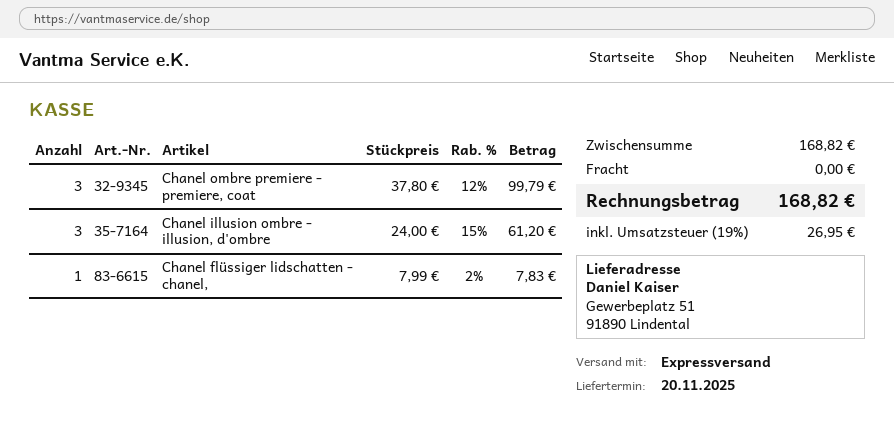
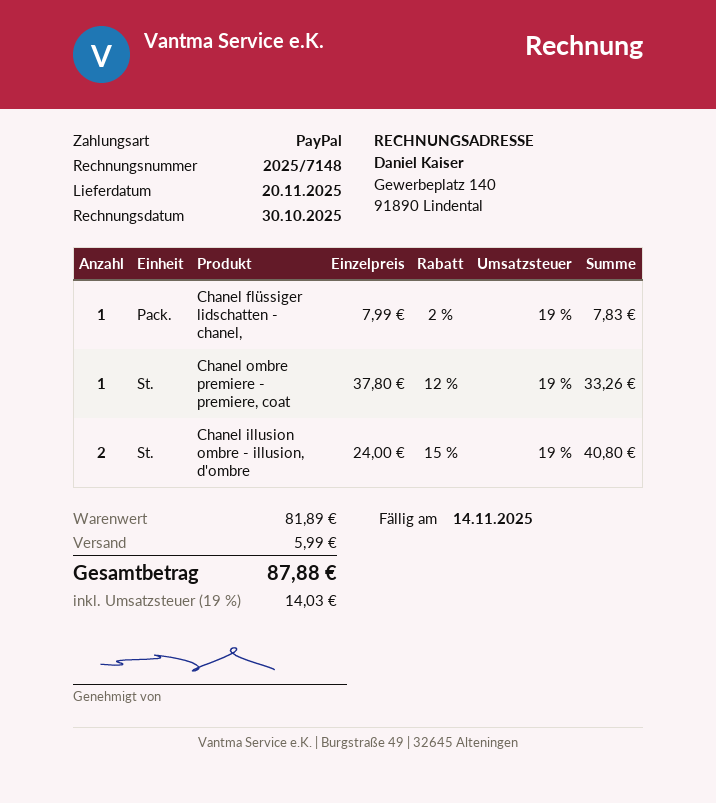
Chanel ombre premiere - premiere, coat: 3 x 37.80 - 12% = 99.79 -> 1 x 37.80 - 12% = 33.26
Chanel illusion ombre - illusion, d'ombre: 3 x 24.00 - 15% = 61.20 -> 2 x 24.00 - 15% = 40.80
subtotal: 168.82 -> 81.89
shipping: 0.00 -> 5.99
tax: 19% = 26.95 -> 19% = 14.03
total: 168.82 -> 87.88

▬▬▬

**PROBLEM STATEMENT:**
Respond with nothing but the number of lines in the data above that include the word "ombre".

**RESPONSE TO THIS EXERCISE:**
2